EXERCISE BRIEF
Look through the data below for the line with "and execution time." and the line with "- Real time series Collection: TBD", then output those two and all lines in between, exactly as written.
□ □ □ □ □
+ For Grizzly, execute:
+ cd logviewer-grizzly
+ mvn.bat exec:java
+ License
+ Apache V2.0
□ □ □ □ □
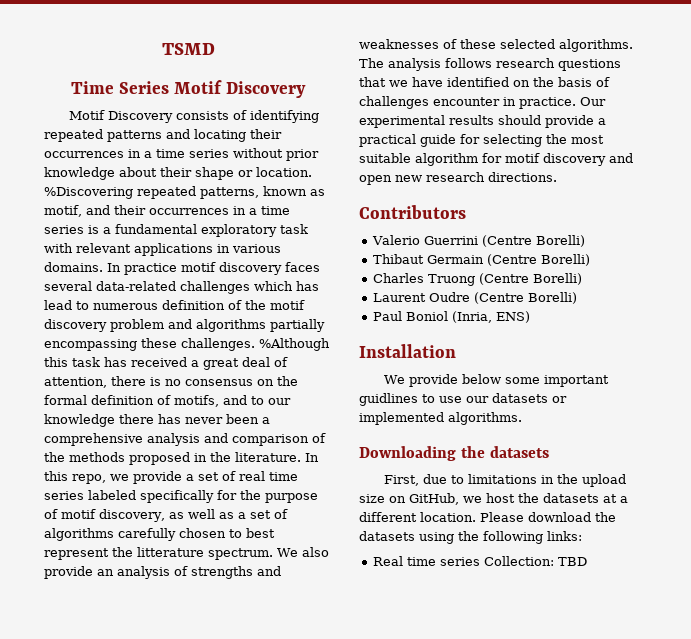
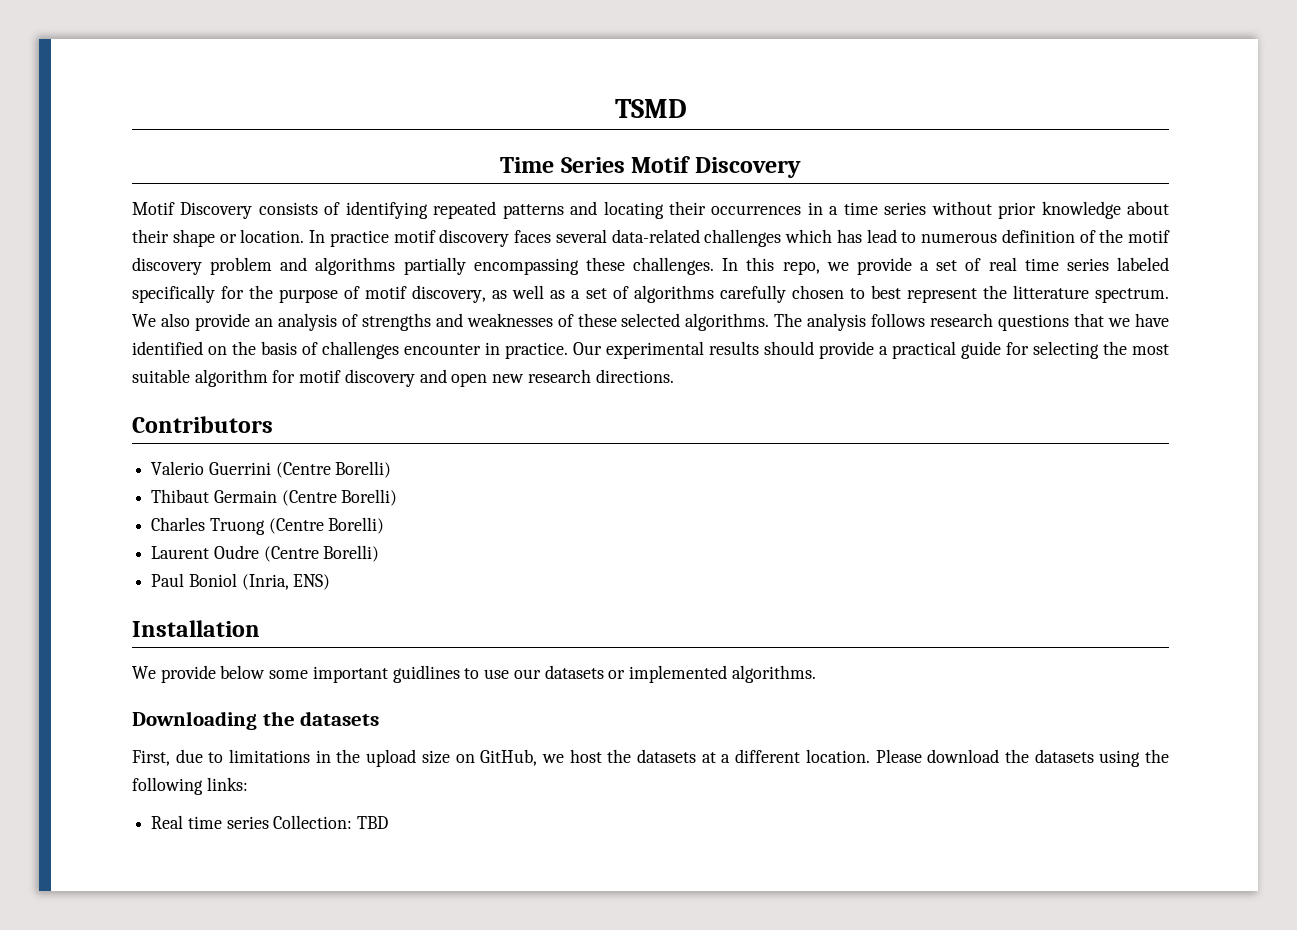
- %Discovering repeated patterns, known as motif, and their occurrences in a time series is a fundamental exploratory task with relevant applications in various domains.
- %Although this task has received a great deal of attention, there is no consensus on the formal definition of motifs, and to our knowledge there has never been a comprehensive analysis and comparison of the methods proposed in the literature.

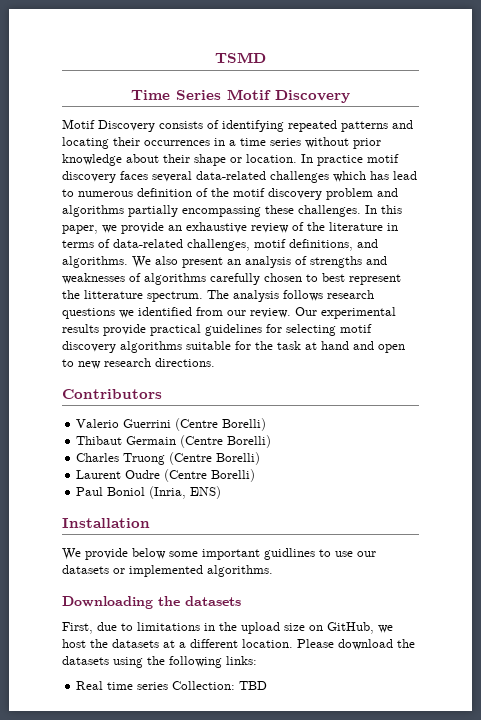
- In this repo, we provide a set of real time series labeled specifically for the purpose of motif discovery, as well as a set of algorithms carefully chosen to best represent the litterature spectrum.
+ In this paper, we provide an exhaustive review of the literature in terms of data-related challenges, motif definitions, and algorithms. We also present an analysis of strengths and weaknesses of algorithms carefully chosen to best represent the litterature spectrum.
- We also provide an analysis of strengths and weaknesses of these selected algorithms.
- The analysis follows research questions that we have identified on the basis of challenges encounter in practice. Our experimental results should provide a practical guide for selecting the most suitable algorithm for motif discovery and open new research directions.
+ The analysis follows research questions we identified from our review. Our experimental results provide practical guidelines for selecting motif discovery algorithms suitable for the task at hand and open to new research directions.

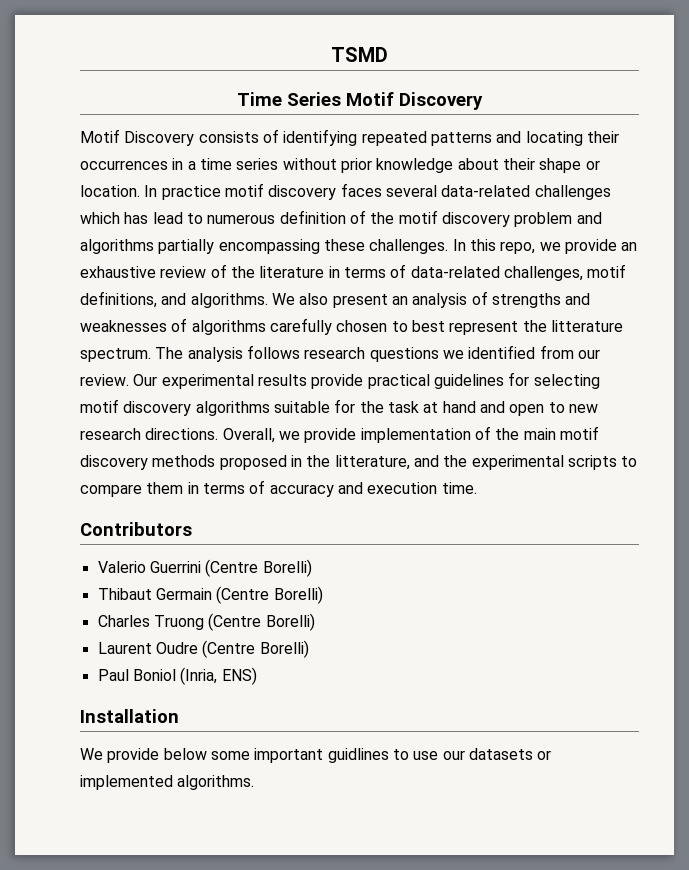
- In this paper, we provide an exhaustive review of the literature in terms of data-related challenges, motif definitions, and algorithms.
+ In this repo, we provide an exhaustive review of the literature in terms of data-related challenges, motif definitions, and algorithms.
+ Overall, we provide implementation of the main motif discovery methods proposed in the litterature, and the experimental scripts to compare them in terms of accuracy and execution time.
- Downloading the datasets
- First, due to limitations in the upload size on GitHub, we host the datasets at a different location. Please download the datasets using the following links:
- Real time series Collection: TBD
□ □ □ □ □
SOLUTION FOR THIS EXERCISE
+ Overall, we provide implementation of the main motif discovery methods proposed in the litterature, and the experimental scripts to compare them in terms of accuracy and execution time.
- Downloading the datasets
- First, due to limitations in the upload size on GitHub, we host the datasets at a different location. Please download the datasets using the following links:
- Real time series Collection: TBD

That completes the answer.